Von William Vorsatz | 22.06.2004
    Bei den Haarsprechstunden an der Berliner Charite herrscht immer Hochbetrieb. Und die Zahl der Besucher wächst weiter. Etwa die Hälfte der Patienten kommt wegen anlagebedingten Haarausfällen. Bei den anderen sind Krankheiten oder Behandlungen wie etwa Chemotherapien die Ursache. Professor Ulrike Blume-Peytavi:

    Wir haben eine Zunahme der Haarerkrankungen, gerade auch der immunologischen Haarerkrankungen, des vernarbenden Haarausfalls, wo eben das Immunsystem verrückt spielt, wir sehen auch das assoziierte Auftreten von Allergien, diese nehmen ja auch zu, so dass möglicherweise auch Störfaktoren des Immunsystems häufiger werden, aber auch viele Frauen sind sehr viel mehr im Berufsleben, haben auch sehr viel mehr Stress, so dass die Kortisolproduktion höher geht, Prolaktin geht höher, als Stresshormone, und diese Hormone führen dann auch wieder zu vermehrtem Haarausfall. Wir haben einen Wandel in der Gesellschaft, in den Funktionen von Mann und Frau sicherlich auch, aber vor allem auch durch die Hormonfaktoren und Stressfaktoren Haarausfall.
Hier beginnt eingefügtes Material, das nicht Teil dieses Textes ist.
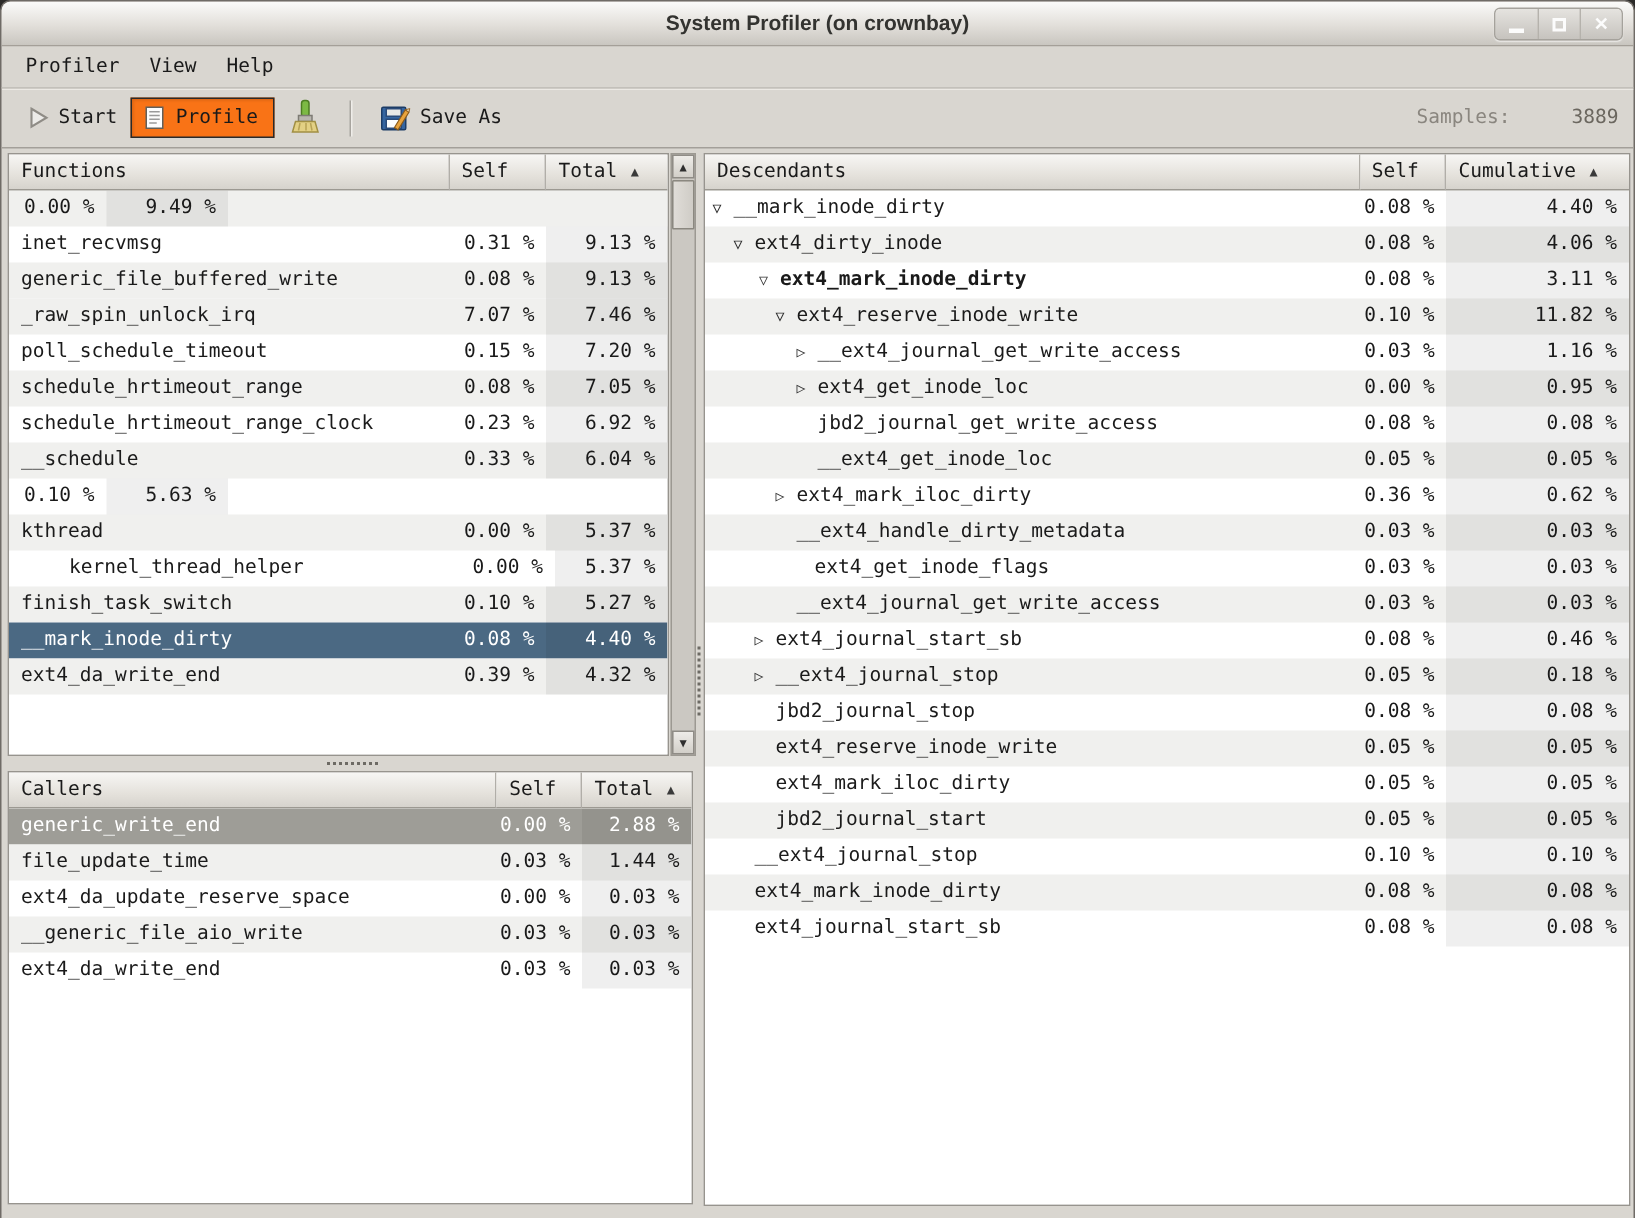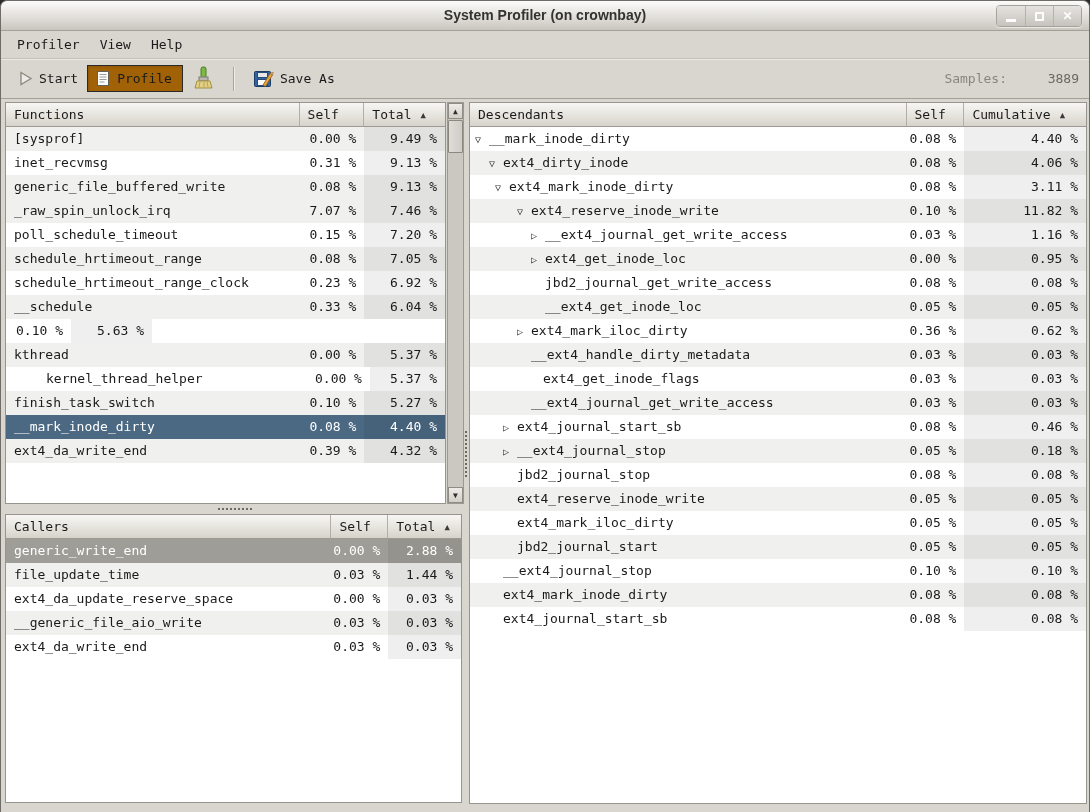--- a/index.html
+++ b/index.html
@@ -41,21 +41,21 @@
   .menu-item{padding:3px 10px;cursor:default;}
   
   #toolbar{
     position:absolute;left:0;top:57px;right:0;height:41px;
     border-top:1px solid #c3c0ba;border-bottom:1px solid #a39f99;
     box-shadow:inset 0 1px 0 #ece9e4;
     display:flex;align-items:center;padding:0 10px 0 8px;
   }
   .tb-btn{display:flex;align-items:center;gap:6px;padding:4px 8px;border:1px solid transparent;}
   #btn-profile{
-    border:1px solid #2a2a2a;background:#a16207;
+    border:1px solid #2a2a2a;background:#f97316;
     box-shadow:inset 1px 1px 2px rgba(0,0,0,.12);padding:4px 10px 4px 7px;align-items:center;
   }
   .tb-sep{width:1px;height:24px;background:#a8a59f;box-shadow:1px 0 0 #efede9;margin:0 10px;}
   #samples{margin-left:auto;display:flex;align-items:center;color:#8a867f;}
   #samples-value{width:72px;text-align:right;color:#6b675f;}
   
   .panel{position:absolute;background:#fff;border:1px solid #97948e;overflow:hidden;}
   #functions-panel{left:4px;top:101px;width:441px;height:402px;}
   #callers-panel{left:4px;top:513px;width:457px;height:289px;}
   #descendants-panel{left:468px;top:101px;width:618px;height:702px;}
@@ -180,21 +180,20 @@
       <div class="hc" style="width:65px">
           <span>Self</span>
         </div>
       <div class="hc" style="width:81px">
           <span>Total</span>
           <span class="sort-arrow">▲</span>
         </div>
     </div>
     <div class="rows" id="functions-rows">
         <div class="trow alt">
-          <div class="tc name" style="width: 295px;"><span>[sysprof]</span></div>
           <div class="tc num" style="width: 65px;">0.00 %</div>
           <div class="tc num sorted" style="width: 81px;">9.49 %</div>
         </div>
         <div class="trow">
           <div class="tc name" style="width: 295px;"><span>inet_recvmsg</span></div>
           <div class="tc num" style="width: 65px;">0.31 %</div>
           <div class="tc num sorted" style="width: 81px;">9.13 %</div>
         </div>
         <div class="trow alt">
           <div class="tc name" style="width: 295px;"><span>generic_file_buffered_write</span></div>
@@ -332,21 +331,21 @@
           <div class="tc name" style="width: 438px; padding-left: 5px;"><span class="exp">▽</span><span>__mark_inode_dirty</span></div>
           <div class="tc num" style="width: 58px;">0.08 %</div>
           <div class="tc num sorted" style="width: 122px;">4.40 %</div>
         </div>
         <div class="trow alt">
           <div class="tc name" style="width: 438px; padding-left: 19px;"><span class="exp">▽</span><span>ext4_dirty_inode</span></div>
           <div class="tc num" style="width: 58px;">0.08 %</div>
           <div class="tc num sorted" style="width: 122px;">4.06 %</div>
         </div>
         <div class="trow">
-          <div class="tc name" style="width: 438px; padding-left: 25px;"><span class="exp">▽</span><span>ext4_mark_inode_dirty</span></div>
+          <div class="tc name" style="width: 438px; padding-left: 36px; font-weight: bold;"><span class="exp">▽</span><span>ext4_mark_inode_dirty</span></div>
           <div class="tc num" style="width: 58px;">0.08 %</div>
           <div class="tc num sorted" style="width: 122px;">3.11 %</div>
         </div>
         <div class="trow alt">
           <div class="tc name" style="width: 438px; padding-left: 47px;"><span class="exp">▽</span><span>ext4_reserve_inode_write</span></div>
           <div class="tc num" style="width: 58px;">0.10 %</div>
           <div class="tc num sorted" style="width: 122px;">11.82 %</div>
         </div>
         <div class="trow">
           <div class="tc name" style="width: 438px; padding-left: 61px;"><span class="exp">▷</span><span>__ext4_journal_get_write_access</span></div>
    Seit drei Monaten ist mit Minoxidil ein Wirkstoff zugelassen, der gegen anlagebedingten Haarausfall hilft. Eigentlich war er als Blutdrucksenker gedacht, und ist durch seine Nebenwirkungen aufgefallen: den Haarwuchs anzuregen. Auf die Kopfhaut aufgetragen, eignet er sich vor allem für Frauen. Sie konnten andere Haarwuchsmittel oft nicht nehmen, wegen spezifischer Nebenwirkungen, von denen Männer verschont bleiben. Minoxidil stimuliert den Gefäßstoffwechsel und wird in anderen Ländern schon sein Jahren erfolgreich angewendet. Bei jeder dritten Frau führt die Behandlung nach drei Monaten zu deutlich dichteren Haaren im Mittelscheitelbereich, der Region, die sich bei Frauen am ehesten lichtet. Die 2-prozentige Lösung verursacht nur sehr selten Nebenwirkungen. Für Prof. Blume-Peytavi noch zu viel. Sie will das Übel direkt an der Wurzel packen, an der Haarwurzel besser gesagt:

    Hier an der Charité haben wir ein klinisches Forschungszentrum für Haare und Hautphysiologie, wo wir uns in der Forschung schwerpunktmäßig mit dem so ganannten "Follicular Targeting" beschäftigen, das heißt also Zielstruktur erreichen im Haarfollikel, die das Haarwachstum beeinflussen, wo man es regulieren kann. Da beschäftigen wir uns damit, dass wir eben kleine Moleküle unterschiedlicher Größe in den Haarfolikel hineinbringen wollen., zur Talkdrüse, zu den Stammzellen, zu den Pigmenten bildenden Zellen, um hier dann Wirkungen ganz gezielt vor Ort zu erreichen, um eben keinen Gesamtnebenwirkungen für den Körper zu haben, und auch lokale Wirkungen auf der Haut nur wenige zu haben.

    Die nanometergroßen Molekülkapseln mit den speziellen Wirkstoffen sollen direkt auf die Kopfhaut aufgetragen werden. Je nach Größe sinken die Transportkapseln dann unterschiedlich tief in den Haarkanal hinab, Bei Haarausfall etwa wird der untere ´Bereich des Haarbalgs angesteuert, bei Erkrankungen der Talkdrüsen, zum Beispiel Akne, der obere Teil. Keine grauen Haare mehr? Auch das soll dann durch gesteuerte Pigmentbildung möglich sein: In drei bis fünf Jahren. Ein paar Jahre länger noch wird wohl die Verpflanzung von jungen undifferenzierten Haarzellen auf sich warten lassen, schätzt Professor Rolf Hoffmann vom "Dermaticum", einer Haut-Praxis in Freiburg:

    Das sind Zellen der Haarwurzel, also tief unten am Ende der Haarwurzelspitze sind Fibroplasten, also so Bindegewebszellen, und wenn man diese isoliert, in Kultur nimmt, also in Zellkultur, und die dem Körper wieder gibt, dann sind diese Zellen in der Lage, dort wieder ein Haar sprießen zu lassen. Wo noch Haare sind, da werden die isoliert, in Kultur teilen die sich ja dann, und dann hat man vielleicht einen Millionen Zellen, und die Vorstellung ist die, dass man einfach nur durch die Gabe in die Kopfhaut die Haare sprießen lässt und das sind natürlich von dem Mann oder der Frau die eigenen Zellen.

    Aus dem Hinterkopf gewonnenen Bindegewebszellen haben andere Eigenschaften als beispielsweise die ursprünglichen Zellen in den Geheimratsecken. Sie trotzen dem Haarausfall besser. Warum, ist heute noch unklar. Bis zu 50.000 Zellen pro Quadratzentimeter könnten so künftig in die kritische Kopfhaut verpflanzt werden und für dauerhaften neuen Haarwuchs sorgen. Hoffnung vor allen für Männer mit erbbedingten Lichtungen.